Reproduce all the records word for word. Omit images.

(SUPPLIED DATA Opens)

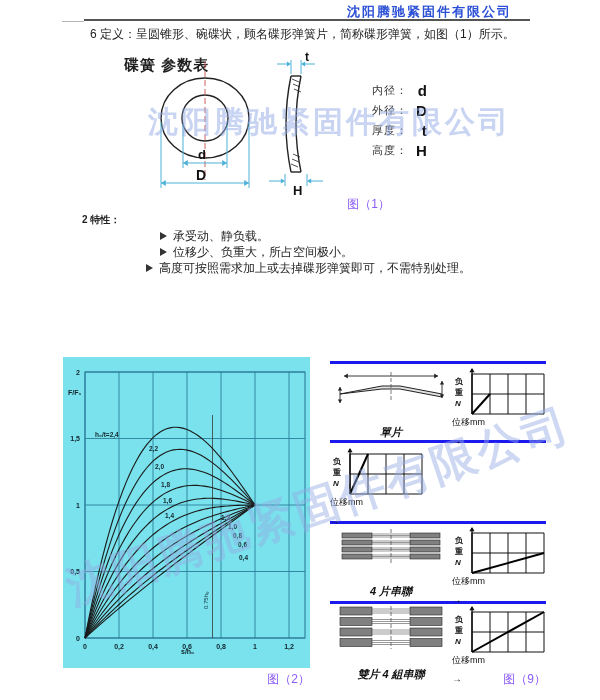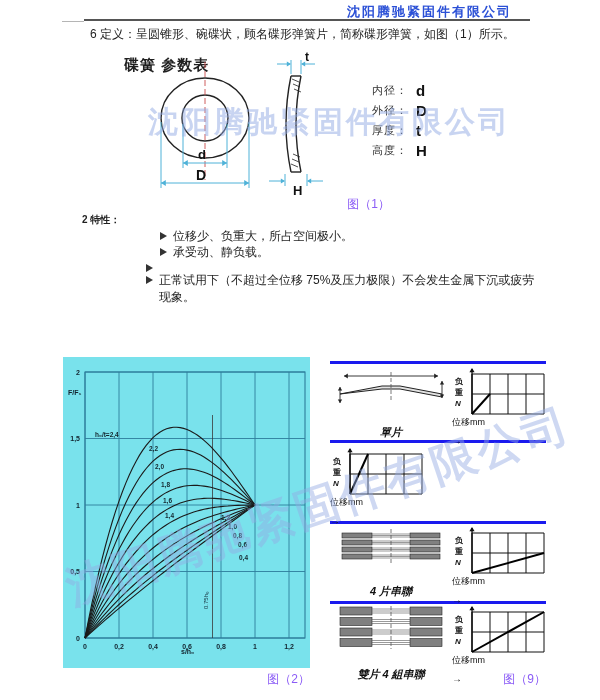--- a/index.html
+++ b/index.html
@@ -18,7 +18,7 @@
   .fig1-title{top:56px;left:124px;font-size:15px;font-weight:bold;letter-spacing:1px;}
   .fig1-svg{top:52px;left:95px;}
   .fig1-params{top:80px;left:372px;}
-  .fig1-params .prow{display:flex;align-items:center;height:20px;}
+  .fig1-params .prow{display:flex;align-items:center;height:20px;justify-content:space-between;}
   .fig1-params .plab{font-size:11px;color:#333;width:44px;letter-spacing:1px;}
   .fig1-params .pval{font-size:15px;font-weight:bold;color:#111;}
   .caption{font-size:12px;text-align:right;color:#8b5cf6;}

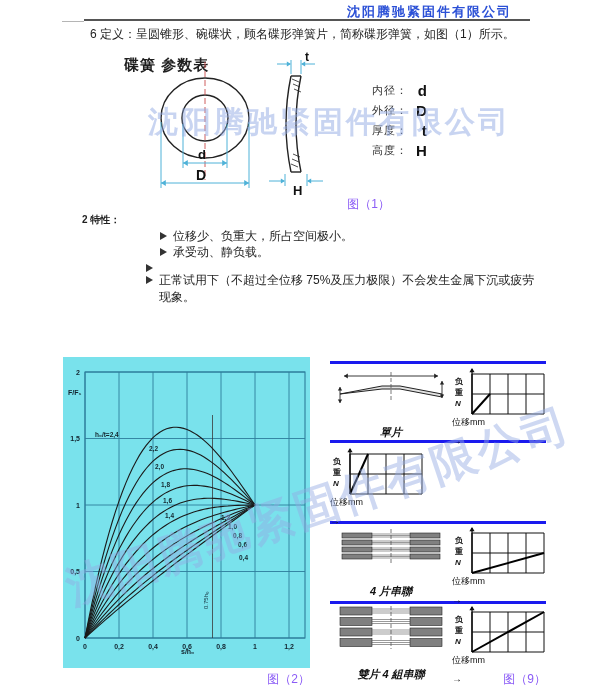--- a/index.html
+++ b/index.html
@@ -121,11 +121,11 @@
 <div id="feat-list" class="abs feat-list">
     <div class="feat-item indent">
       <span class="tri"></span>
-      <span>位移少、负重大，所占空间极小。</span>
+      <span>承受动、静负载。</span>
     </div>
     <div class="feat-item indent">
       <span class="tri"></span>
-      <span>承受动、静负载。</span>
+      <span>位移少、负重大，所占空间极小。</span>
     </div>
     <div class="feat-item">
       <span class="tri"></span>

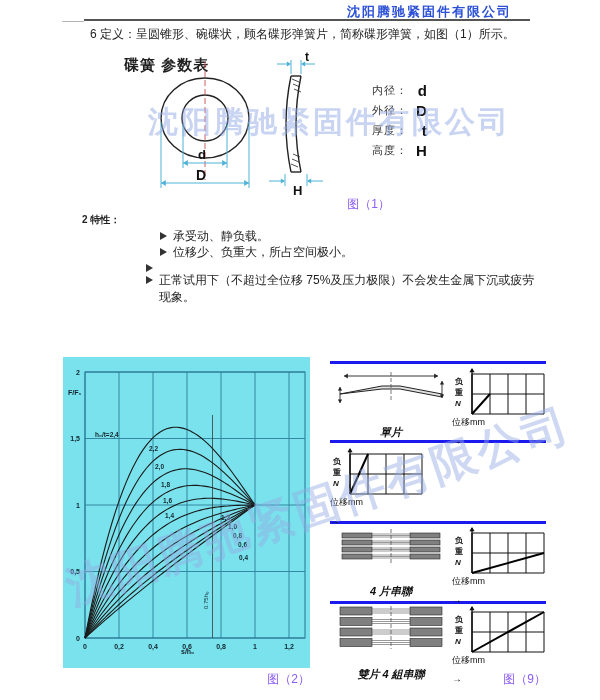--- a/index.html
+++ b/index.html
@@ -129,6 +129,7 @@
     </div>
     <div class="feat-item">
       <span class="tri"></span>
+      <span>高度可按照需求加上或去掉碟形弹簧即可，不需特别处理。</span>
     </div>
     <div class="feat-item">
       <span class="tri"></span>

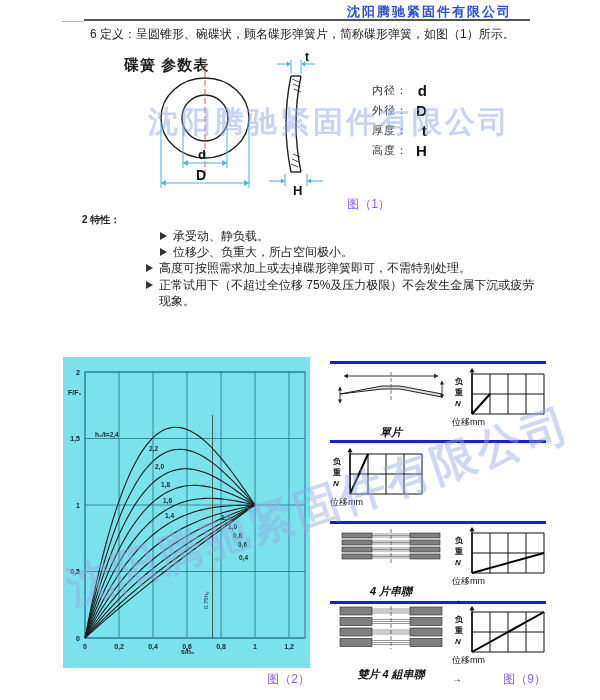--- a/index.html
+++ b/index.html
@@ -130,10 +130,6 @@
     <div class="feat-item">
       <span class="tri"></span>
       <span>高度可按照需求加上或去掉碟形弹簧即可，不需特别处理。</span>
-    </div>
-    <div class="feat-item">
-      <span class="tri"></span>
-      <span>正常试用下（不超过全位移 75%及压力极限）不会发生金属下沉或疲劳现象。</span>
     </div>
   </div>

(SUPPLIED DATA Closes)

== TASK RESULT ==
--- a/index.html
+++ b/index.html
@@ -18,7 +18,7 @@
   .fig1-title{top:56px;left:124px;font-size:15px;font-weight:bold;letter-spacing:1px;}
   .fig1-svg{top:52px;left:95px;}
   .fig1-params{top:80px;left:372px;}
-  .fig1-params .prow{display:flex;align-items:center;height:20px;}
+  .fig1-params .prow{display:flex;align-items:center;height:20px;justify-content:space-between;}
   .fig1-params .plab{font-size:11px;color:#333;width:44px;letter-spacing:1px;}
   .fig1-params .pval{font-size:15px;font-weight:bold;color:#111;}
   .caption{font-size:12px;text-align:right;color:#8b5cf6;}

--- a/index.html
+++ b/index.html
@@ -121,11 +121,11 @@
 <div id="feat-list" class="abs feat-list">
     <div class="feat-item indent">
       <span class="tri"></span>
-      <span>位移少、负重大，所占空间极小。</span>
+      <span>承受动、静负载。</span>
     </div>
     <div class="feat-item indent">
       <span class="tri"></span>
-      <span>承受动、静负载。</span>
+      <span>位移少、负重大，所占空间极小。</span>
     </div>
     <div class="feat-item">
       <span class="tri"></span>

--- a/index.html
+++ b/index.html
@@ -129,6 +129,7 @@
     </div>
     <div class="feat-item">
       <span class="tri"></span>
+      <span>高度可按照需求加上或去掉碟形弹簧即可，不需特别处理。</span>
     </div>
     <div class="feat-item">
       <span class="tri"></span>

--- a/index.html
+++ b/index.html
@@ -130,10 +130,6 @@
     <div class="feat-item">
       <span class="tri"></span>
       <span>高度可按照需求加上或去掉碟形弹簧即可，不需特别处理。</span>
-    </div>
-    <div class="feat-item">
-      <span class="tri"></span>
-      <span>正常试用下（不超过全位移 75%及压力极限）不会发生金属下沉或疲劳现象。</span>
     </div>
   </div>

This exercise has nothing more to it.